The problem being in Canada is finding a good harp at a good price.
For example, the Lyon and Healy Prelude 40 is advertised at $4490 US. Sound great and is tempting, but further info makes a final number for Canadians as just under $6000.
The exchange rate, shipping costs to Canada, customs tax and also our PST and GST taxes and then insurance brings it to approx.$5900. so no real deal for us.
All of the Canadian dealers charge us for exchange, taxes, customs, shipping, and our Ontario taxes.
So really, there are no real deals. It is tempting to go to L&H CPO website and see the used harps at seemingly good prices, but as a Canadian we luck out as no one ever tells you the real total.
Good luck in your search. I too will continue looking.
from Dana
October 3, 2012 at 12:32 am #68937unknown-user
ParticipantHi,
I’m curious if you ended up purchasing a Grand Harpsicle? I’m interested in them for the same reasons you stated, however have some concerns about the quality of tone. I’m not too fussed if they sound good electrified/amplifed, etc. I’ve played pedal harp for years but just want something more transportable to jam with other musicians and plug into soundsystems.
You’re experience would be very valuable.
Thanks,
JadeOctober 3, 2012 at 7:39 am #68938niina
ParticipantHi
I can tell you about Paraguayanharps.com.
The man who owns the company is Gustavo Arias. He speaks English very well and makes lovely Harps and Guitars. He is friends with all the master Harp players in Paraguay. We have bought 3 from him and my father has become his friend.
You can get levers on Paraguayan harps now which are the same as on Clarsach, ie Camac. My Harps are about 5kg, so very portable. I think ours cost about $1200 plus carriage by DHL to the UK whereas my Clarsach cost $6,000.
The great thing about them is that you are not tied to just Latin American music. You can play modern pop, easy listening and Latin music on them very easily.
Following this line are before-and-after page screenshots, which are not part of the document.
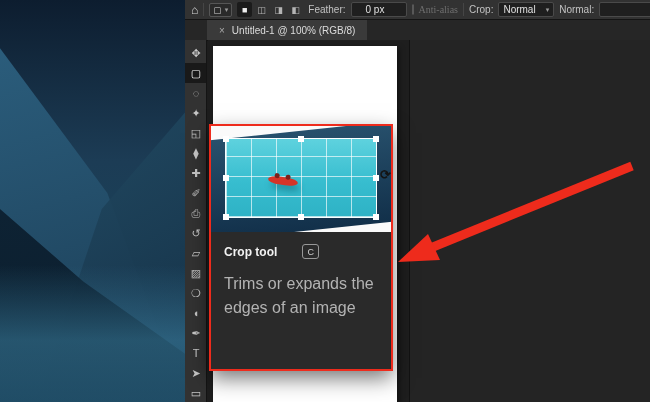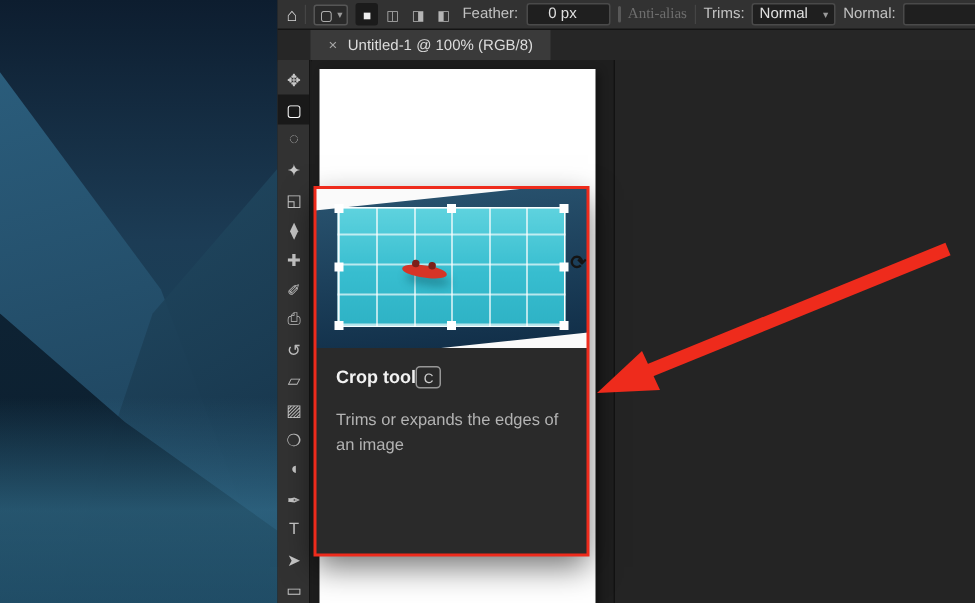--- a/index.html
+++ b/index.html
@@ -119,7 +119,7 @@
   <span class="checkbox"></span>
   <span class="opt-label disabled">Anti-alias</span>
   <span class="opt-sep"></span>
-  <span class="opt-label">Trims:</span>
+  <span class="opt-label">Crop:</span>
   <span class="dropdown">
     <span>Normal</span>
     <span class="caret">▾</span>

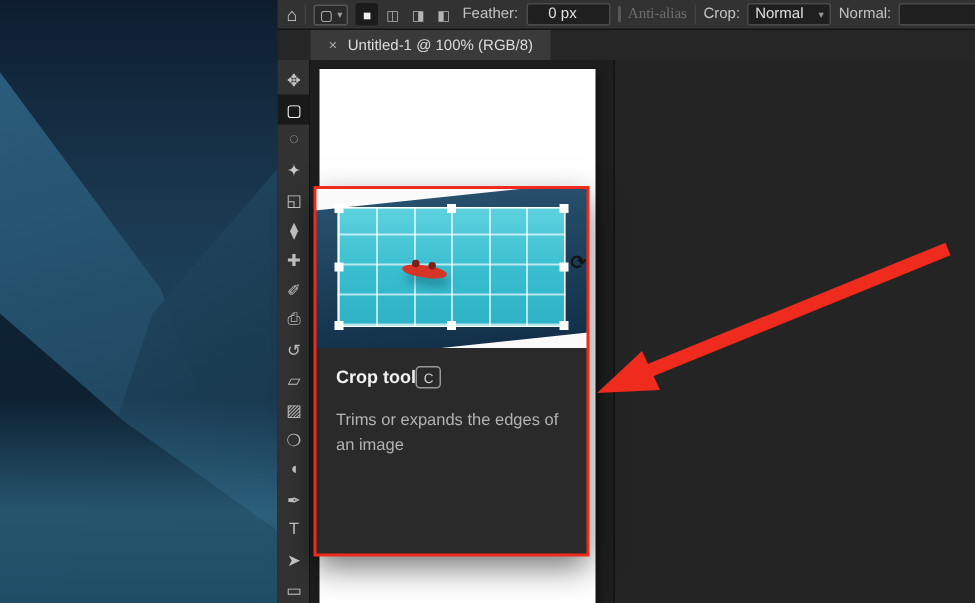--- a/index.html
+++ b/index.html
@@ -78,7 +78,7 @@
   .p1{left:6px;} .p2{left:17px;}
   .rotate-cursor{position:absolute;right:1px;top:42px;color:#141414;font-size:13px;font-weight:bold;}
   #tooltip-body{display:flex;flex-direction:column;padding:12px 14px 0;box-sizing:border-box;}
-  .title-row{display:flex;align-items:flex-start;gap:0;}
+  .title-row{display:flex;align-items:center;gap:25px;}
   .tooltip-title{font-size:12px;font-weight:bold;color:#f2f2f2;}
   .key-badge{min-width:11px;height:13px;padding:0 2px;border:1px solid #979797;border-radius:3px;
     color:#cfcfcf;font-size:9px;display:flex;align-items:center;justify-content:center;}

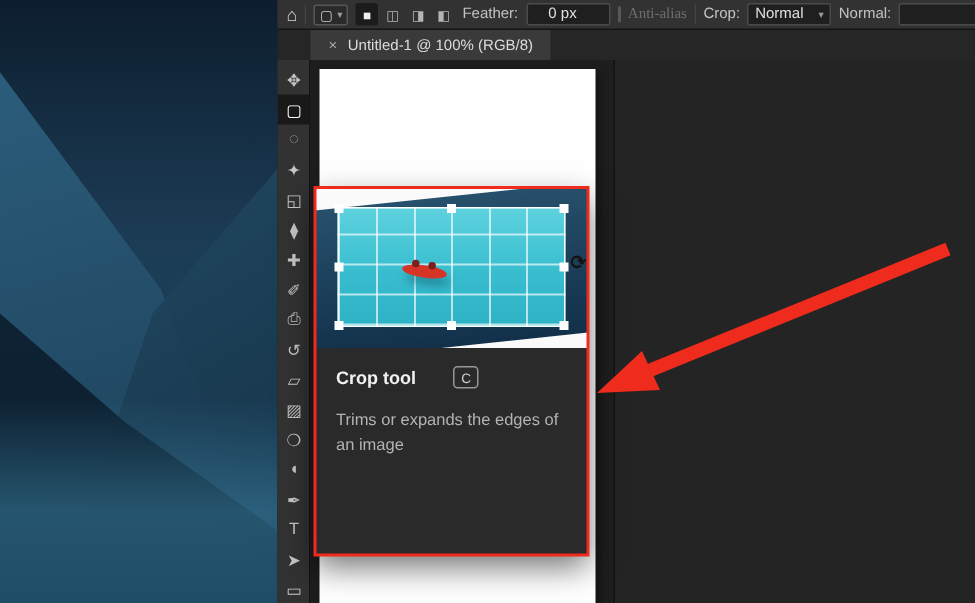--- a/index.html
+++ b/index.html
@@ -82,7 +82,7 @@
   .tooltip-title{font-size:12px;font-weight:bold;color:#f2f2f2;}
   .key-badge{min-width:11px;height:13px;padding:0 2px;border:1px solid #979797;border-radius:3px;
     color:#cfcfcf;font-size:9px;display:flex;align-items:center;justify-content:center;}
-  .tooltip-desc{margin-top:13px;font-size:11px;color:#b3b3b3;line-height:1.5;width:152px;}
+  .tooltip-desc{margin-top:13px;font-size:16px;color:#b3b3b3;line-height:1.5;width:152px;}
   .learn-more{margin-top:15px;align-self:flex-end;margin-right:16px;border:1.5px solid #f4f4f4;
     border-radius:13px;padding:4px 13px;color:#ffffff;font-size:10.5px;font-weight:bold;
     background:transparent;cursor:pointer;}

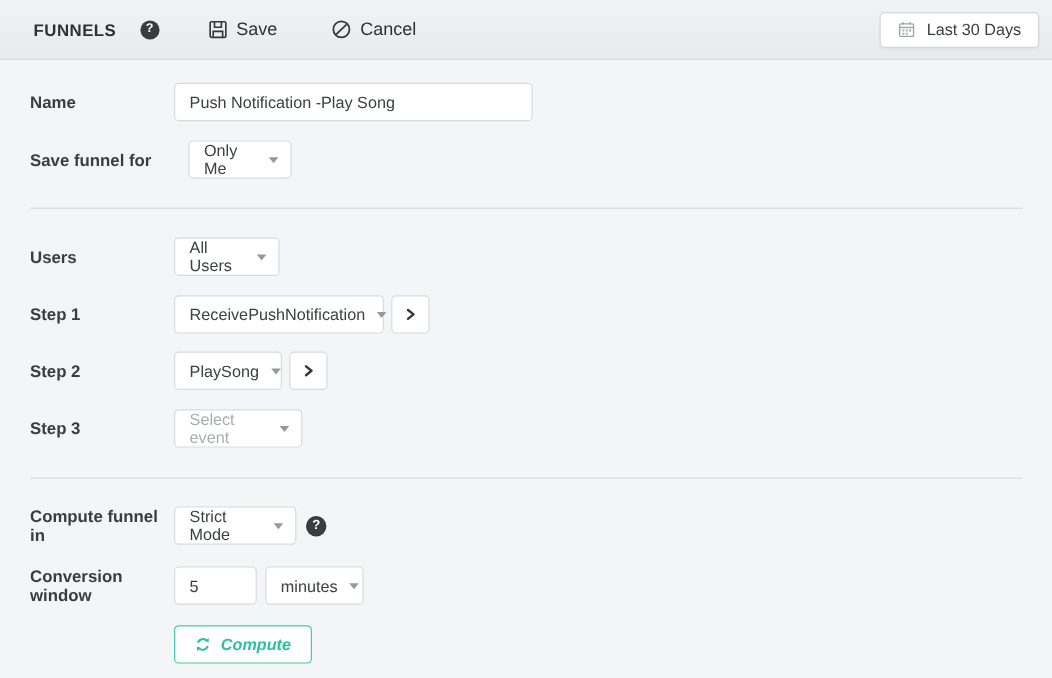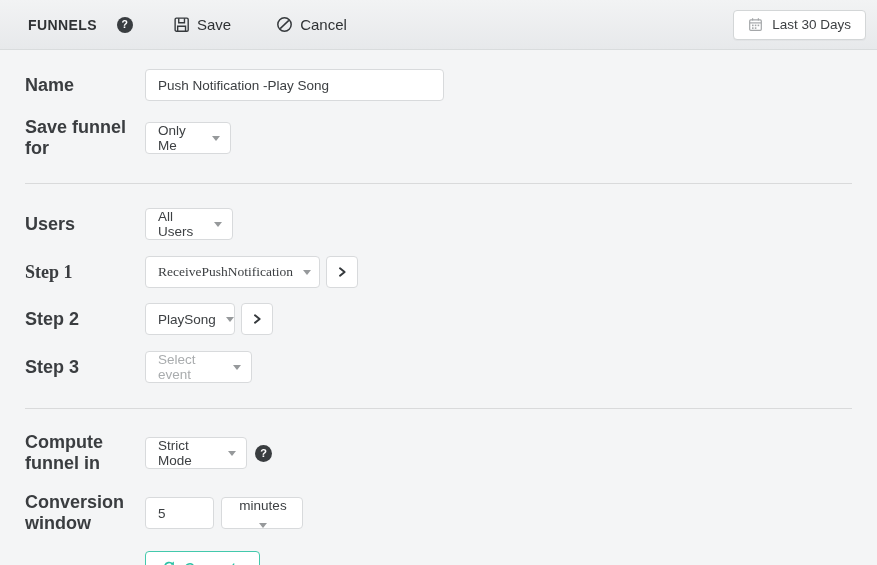--- a/index.html
+++ b/index.html
@@ -55,7 +55,7 @@
   .row { display:flex; align-items:center; }
   .row .flabel {
     width:120px; flex:0 0 120px;
-    font-size:18px; font-weight:bold; color:#3a3d40;
+    font-size:14px; font-weight:bold; color:#3a3d40;
   }
   .divider { height:1px; background:#d9dadb; }
 

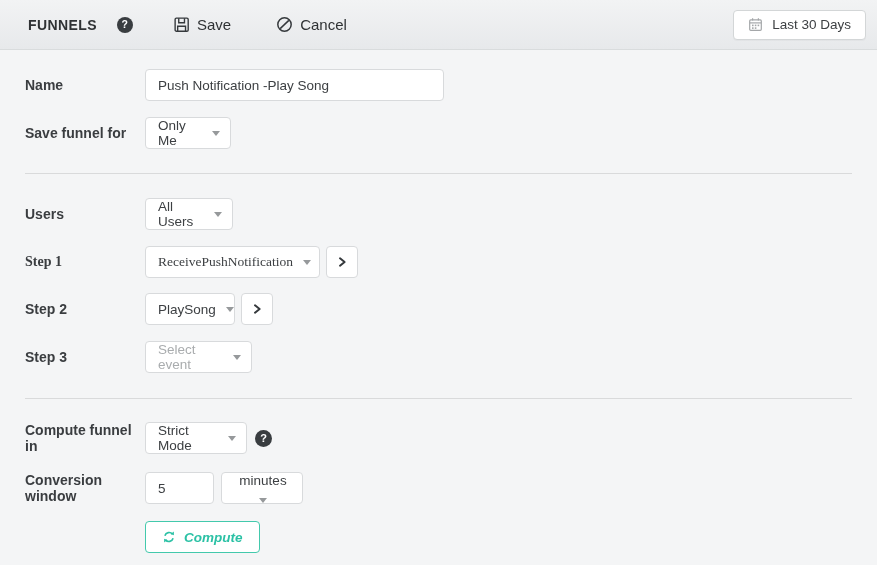--- a/index.html
+++ b/index.html
@@ -99,7 +99,7 @@
 
   
   .r-name   { margin-top:19px; }
-  .r-savefor{ margin-top:16px; }
+  .r-savefor{ margin-top:16px;gap:12px; }
   .d1       { margin-top:24px; }
   .r-users  { margin-top:24px; }
   .r-step1  { margin-top:16px;font-family:Liberation Serif, serif; }

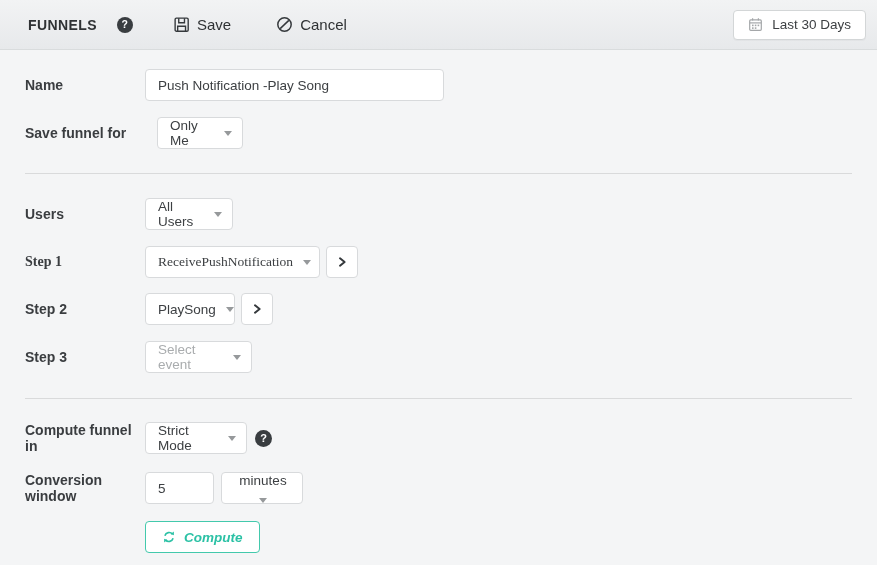--- a/index.html
+++ b/index.html
@@ -102,7 +102,7 @@
   .r-savefor{ margin-top:16px;gap:12px; }
   .d1       { margin-top:24px; }
   .r-users  { margin-top:24px; }
-  .r-step1  { margin-top:16px;font-family:Liberation Serif, serif; }
+  .r-step1  { margin-top:16px; }
   .r-step2  { margin-top:15px; }
   .r-step3  { margin-top:16px; }
   .d2       { margin-top:25px; }

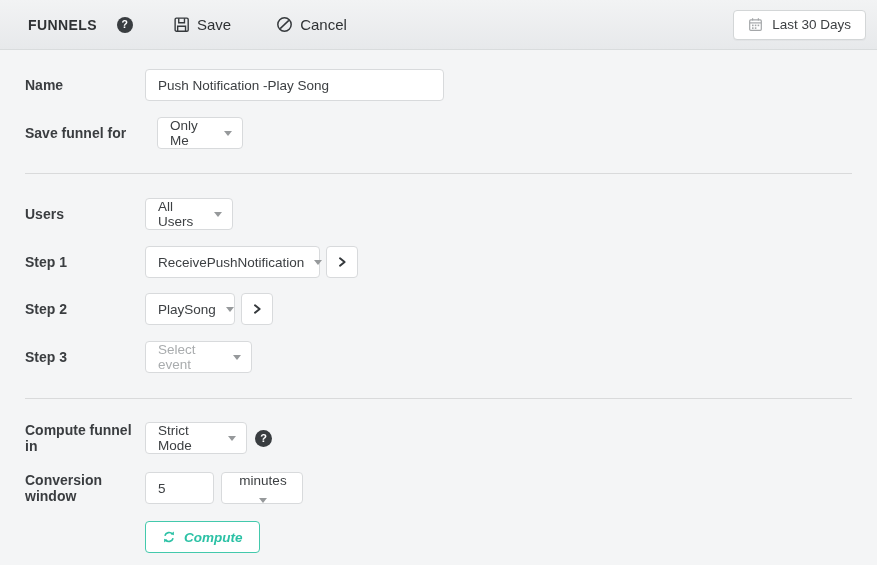--- a/index.html
+++ b/index.html
@@ -118,7 +118,7 @@
   .w-step3  { width:107px; }
   .w-mode   { width:102px; }
   .w-num    { width:69px; }
-  .w-unit   { width:82px; margin-left:7px;flex-direction:column; }
+  .w-unit   { width:82px; margin-left:7px; }
 
   svg { display:block; }
 </style>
For me the really annoying thing is there are NO Paraguayan harp teachers in the UK, so I have to teach myself, you’re lucky in the USA.
I recently uploaded a video of an Ed Sherran song I arranged, so you can see and hear one of Gustavo’s harps for yourself.
http://www.youtube.com/user/lizlops007?feature=mhee
Good Luck
October 3, 2012 at 2:57 pm #68939jessica-wolff
ParticipantHow can you do a decent 3-finger whatchamacallit on classical guitar without fingernails??